AP Examines Anticipated Changes To U.S. National Security Strategy, Use Of Health Diplomacy

The Associated Press looks at some anticipated changes to the “National Security Strategy, a document that previously outlined the Bush Doctrine of preventive war.” The article focuses on the prospective strategy changes, but notes that the “revisions are part of a larger effort about which the White House talks openly, one that seeks to change not just how the U.S. talks to Muslim nations, but also what it talks to them about, from health care and science to business startups and education.”

According to the AP, the Obama administration plans to “to emphasize that the U.S. does not view Muslim nations through the lens of terrorism, counterterrorism officials say.” The officials outlined the changes “on condition of anonymity because the document is still being written and is unlikely to be released for weeks, and the White House would not discuss it,” according to the AP.

“That shift away from terrorism has been building for a year, since Obama went to Cairo and promised a ‘new beginning’ in the relationship between the U.S. and the Muslim world,” the news service writes, noting Obama’s focus on working with the Organisation of the Islamic Conference (OIC) to fight polio. “Polio is endemic in three Muslim countries – Nigeria, Pakistan and Afghanistan – but some Muslim leaders have been suspicious of vaccination efforts, which they believed to be part of a CIA sterilization campaign.
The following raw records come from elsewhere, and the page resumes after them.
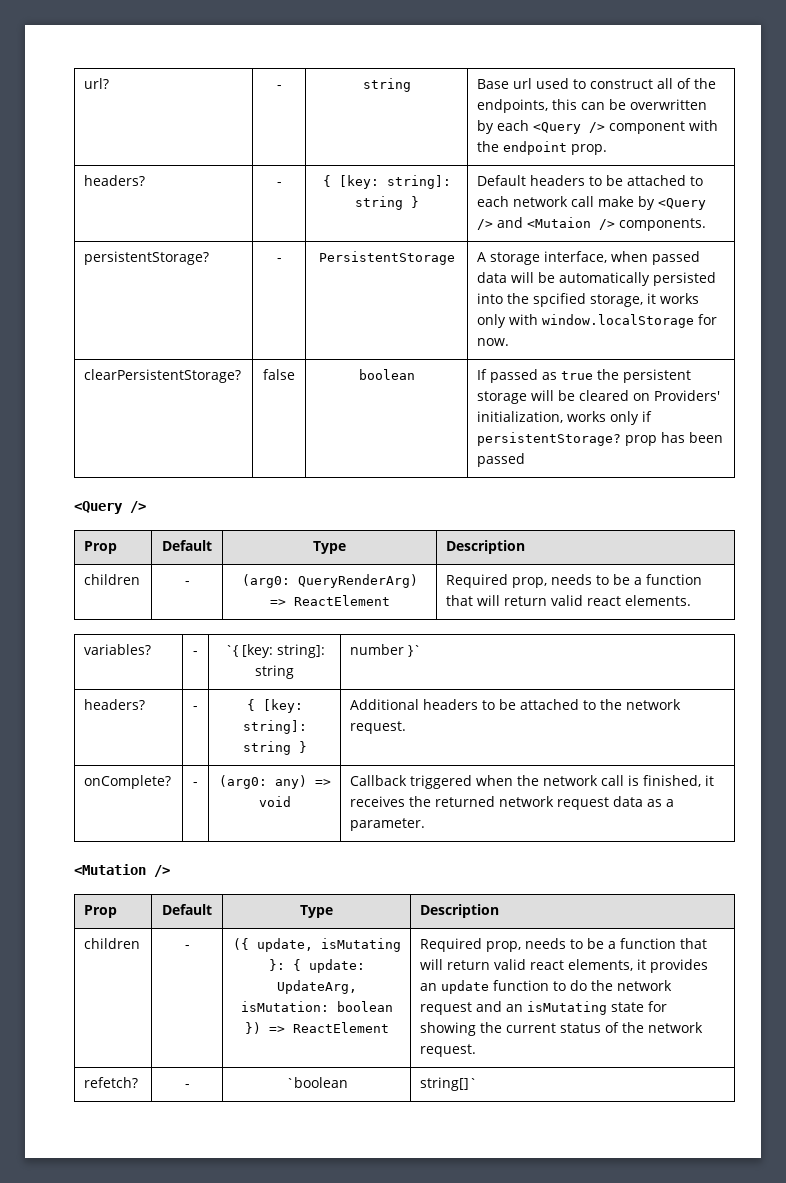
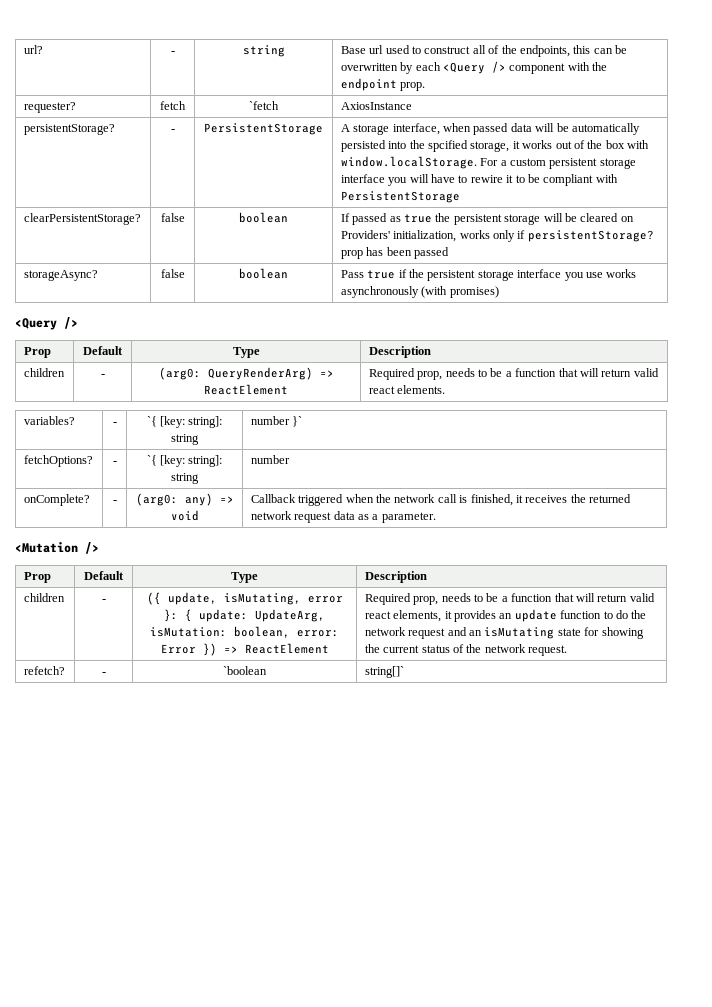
- headers? | - | { [key: string]: string } | Default headers to be attached to each network call make by <Query /> and <Mutaion /> components.
+ requester? | fetch | `fetch | AxiosInstance
- A storage interface, when passed data will be automatically persisted into the spcified storage, it works only with window.localStorage for now.
+ A storage interface, when passed data will be automatically persisted into the spcified storage, it works out of the box with window.localStorage. For a custom persistent storage interface you will have to rewire it to be compliant with PersistentStorage
+ storageAsync? | false | boolean | Pass true if the persistent storage interface you use works asynchronously (with promises)
- headers? | - | { [key: string]: string } | Additional headers to be attached to the network request.
+ fetchOptions? | - | `{ [key: string]: string | number
- ({ update, isMutating }: { update: UpdateArg, isMutation: boolean }) => ReactElement
+ ({ update, isMutating, error }: { update: UpdateArg, isMutation: boolean, error: Error }) => ReactElement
Last year, the OIC and religious scholars at the International Islamic Fiqh Academy issued a fatwa, or religious decree, that parents should vaccinate their children,” the AP writes.

Sona Bari, a spokesperson for the WHO, said, “President Obama saw [his speech in Cairo] as an opportunity to say, ‘We work on things far beyond the war on terrorism.'” According to the AP, Michael Galway, who works on polio eradication for the Bill & Melinda Gates Foundation, said, “We’re probably entering into a whole new level of engagement between the OIC and the polio program because of the stimulus coming from the U.S. government.”
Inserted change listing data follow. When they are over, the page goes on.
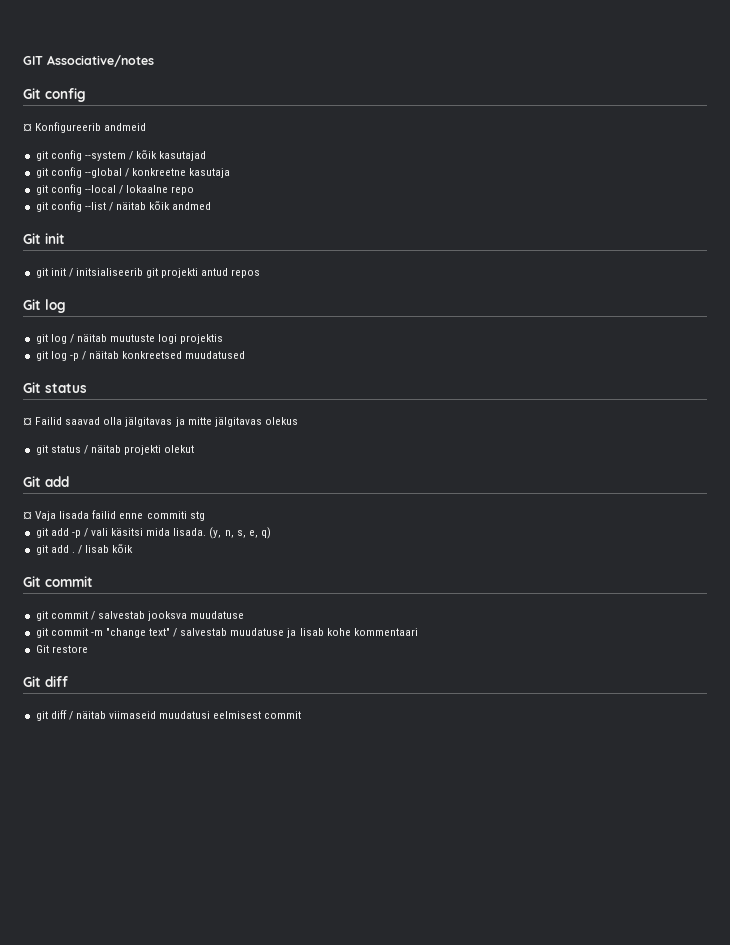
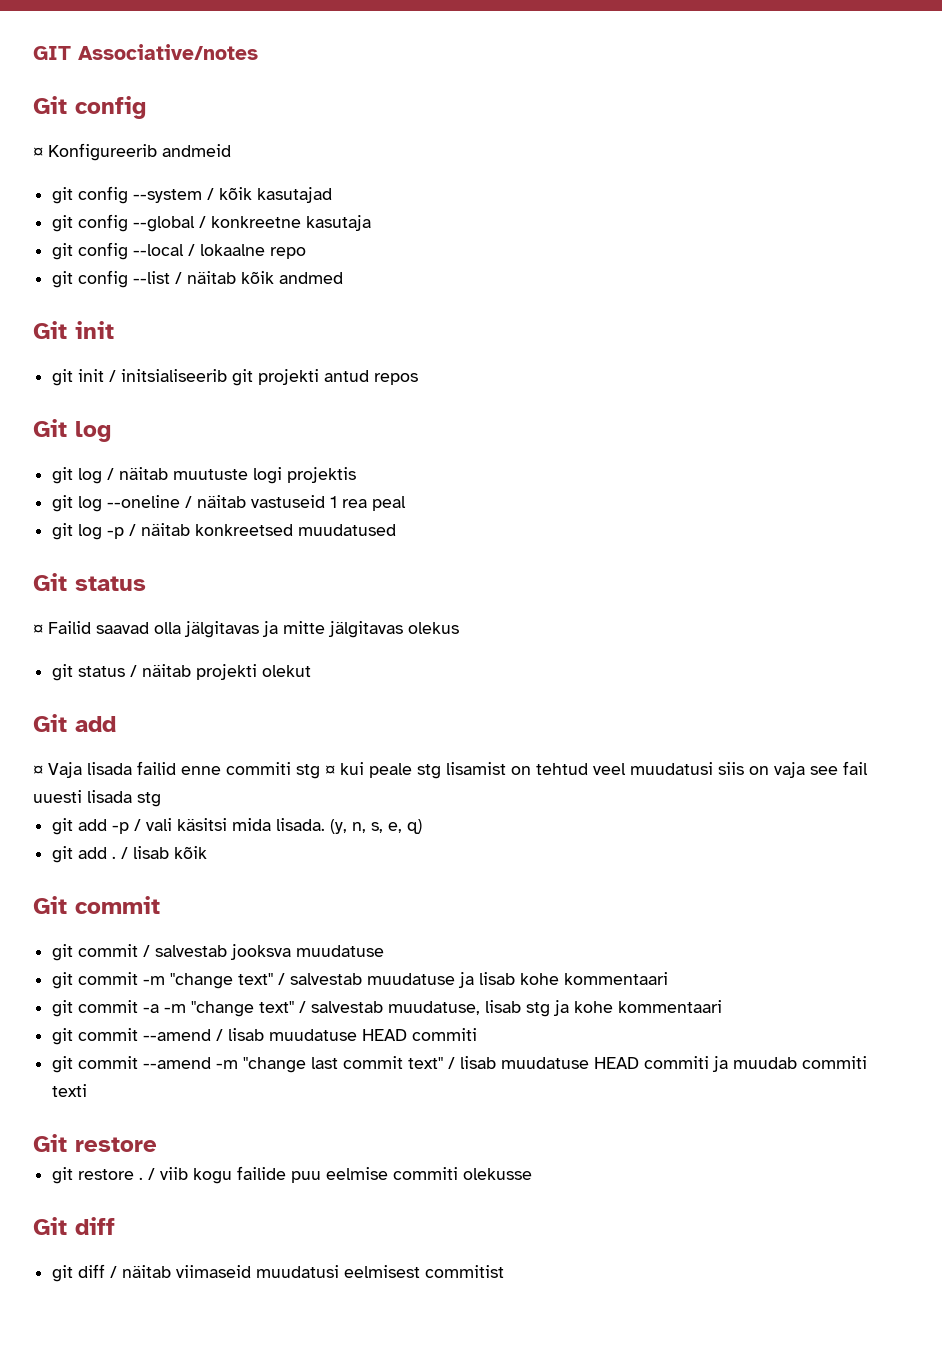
+ git log --oneline / näitab vastuseid 1 rea peal
- ¤ Vaja lisada failid enne commiti stg
+ ¤ Vaja lisada failid enne commiti stg ¤ kui peale stg lisamist on tehtud veel muudatusi siis on vaja see fail uuesti lisada stg
+ git commit -a -m "change text" / salvestab muudatuse, lisab stg ja kohe kommentaari
+ git commit --amend / lisab muudatuse HEAD commiti
+ git commit --amend -m "change last commit text" / lisab muudatuse HEAD commiti ja muudab commiti texti
  Git restore
+ git restore . / viib kogu failide puu eelmise commiti olekusse
- git diff / näitab viimaseid muudatusi eelmisest commit
+ git diff / näitab viimaseid muudatusi eelmisest commitist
“The Centers for Disease Control and Prevention also began working more closely with local Islamic leaders in northern Nigeria, a network that had been overlooked for years, said John Fitzsimmons, the deputy director of the CDC’s immunization division. Though health officials are reluctant to assign credit to any one action, new polio cases in Nigeria fell from 83 during the first quarter of last year to just one so far this year, Fitzsimmons said,” the AP reports (Apuzzo, 4/7).